Flatfish cooking special, 3 recipes taught by Chef Jung Ho-young
Chef Jung Hoyoung, the master of Japanese food Reporter Ko Da-hye from my hometown met at 6pm! With high tension like a healthy and powerful halibut, We're going to teach you a fun recipe for flatfish!

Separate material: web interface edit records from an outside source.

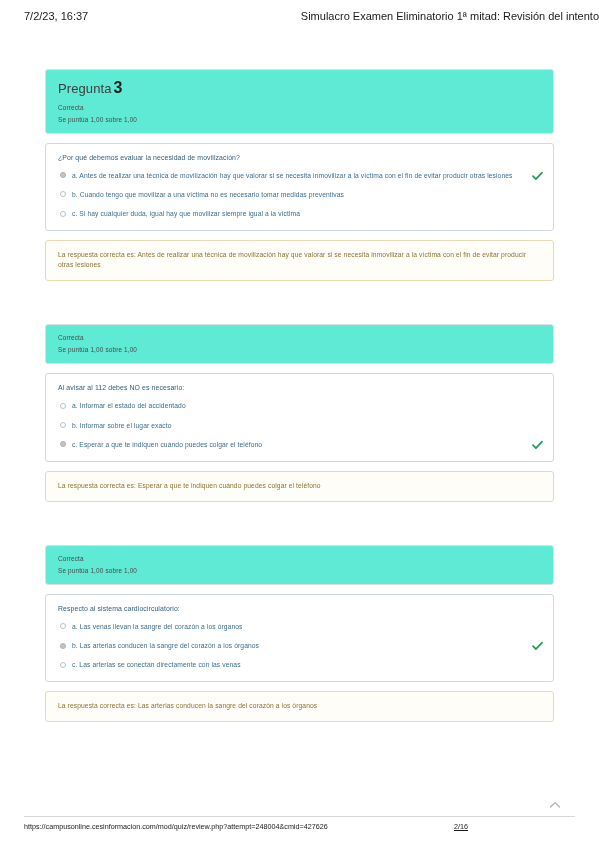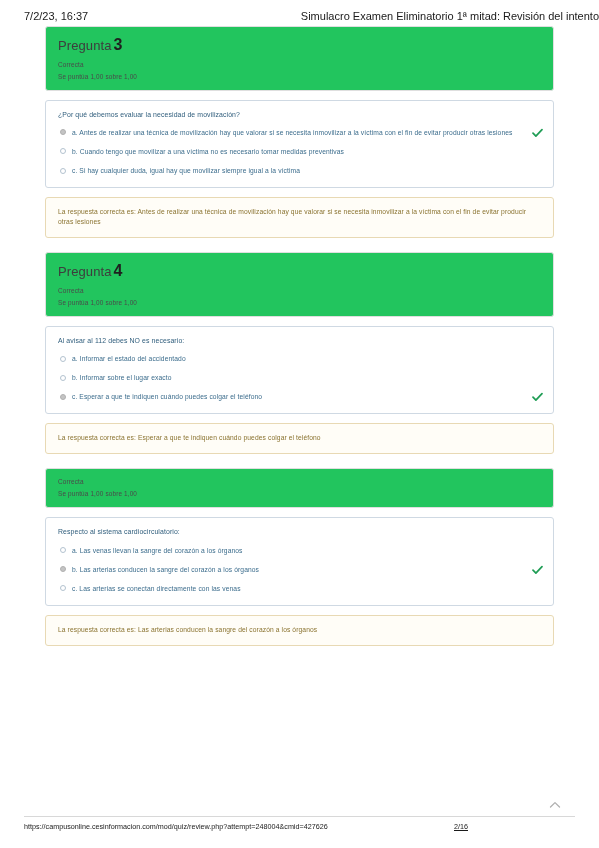--- a/index.html
+++ b/index.html
@@ -56,9 +56,10 @@
   .q-head {
     border: 1px solid #dfdfdf;
     border-radius: 3px;
-    background: #22c55e;
+    background: #5eead4;
     padding: 9px 12px 10px 12px;
     box-sizing: border-box;
+    margin-top: 43px;
   }
   .q-title {
     font-size: 13px;

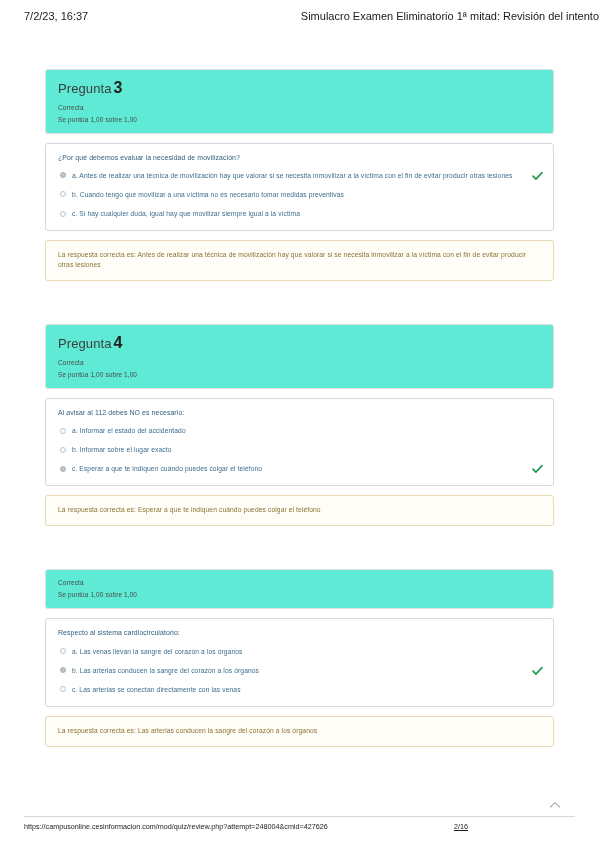--- a/index.html
+++ b/index.html
@@ -252,7 +252,6 @@
     </div>
     <div class="question-block">
       <div class="q-head">
-        <div class="q-title"><span>Pregunta</span><span class="qnum">4</span></div>
         <div class="q-state">Correcta</div>
         <div class="q-grade">Se puntúa 1,00 sobre 1,00</div>
       </div>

In this halibut special Flatfish live roe, flatfish sushi, flatfish spicy fish stew, Let me introduce 3 recipes.
2 serving
Within 60 minutes
(사)한국광어양식연합회
Ingredients
  • Butter
    50g
  • Soft flour
    50g
  • Milk
    250g
  • whipped cream
    250g
  • Crammy
    200g
  • flatfish
    1/2ea
  • Salt
    little
  • ground pepper
    little
  • Flour
    suitably
  • egg
    2ea
  • bread crumbs
    suitably
  • Radish
    200g
  • Bean sprouts
    1handful
  • leek
    1ea
  • water parsley
    1handful
  • a crown daisy
    little
  • Red pepper
    1/2ea
  • Cheongyang red pepper
    1ea
  • flatfish
    1ea
  • Manila clam
    250g
  • Water
    1L
  • Red pepper powder
    4spoon
  • red pepper paste
    1spoon
  • Soybean paste
    1spoon
  • freshwater shrimp
    3spoon
  • Korean style soy sauce
    1spoon
  • crushed garlic
    3spoon
  • chopped ginger
    0.5spoon
  • Salt
    0.5spoon
  • Cheongju
    3spoon
  • cooking wine
    3spoon
  • give it a second time
    0.5spoon
  • ground pepper
    little
  • sweet vinegar water
    suitably
  • white rice
    little
  • Lemon
    1/2ea
  • flatfish
    suitably
Video
Cooking Steps
STEP 1/15
[Living in flatfish]
Cut the flatfish sashimi into the size of the sushi.
STEP 2/15
Stir-fry butter and flour in a pan so that it doesn't turn into a color.
STEP 3/15
Make a Besamel sauce with milk and whipped cream.
STEP 4/15
Tear the crami into small pieces in a chilled sauce, clump into egg-sized pieces and wrap with flatfish.
STEP 5/15
Fry it in the order of flour, eggs, and bread crumbs at 170 degrees Celsius.
STEP 6/15
When it cools down, shake off the oil with a kitchen towel.
STEP 7/15
[Spicy flatfish stew]
The flatfish bones and the large head are removed by pouring boiling water to remove the remaining scales and impurities.
STEP 8/15
Chop peppers and green onions sideways, chop radishes into small pieces, and cut water parsley into 10cm long pieces.
STEP 9/15
Add seasoning ingredients and mix.
STEP 10/15
Boil 1L water, clams, bean sprouts, radish, and freshwater shrimp in a pot.
STEP 11/15
When it starts to boil, add green onions, flatfish bones, daegaengi, and sauce and boil for 10 to 15 minutes.
STEP 12/15
When the soup tastes good, add crown daisy, water parsley, and pepper and boil it.
STEP 13/15
Make blended vinegar according to the ratio. Mix until sufficient sugar and salt are dissolved.
STEP 14/15
Mix 1 spoonful of blended vinegar in 1 bowl of rice, then juice the lemon and mix.
STEP 15/15
Put rice together and put raw wasabi on top, and halibut sliced for sushi.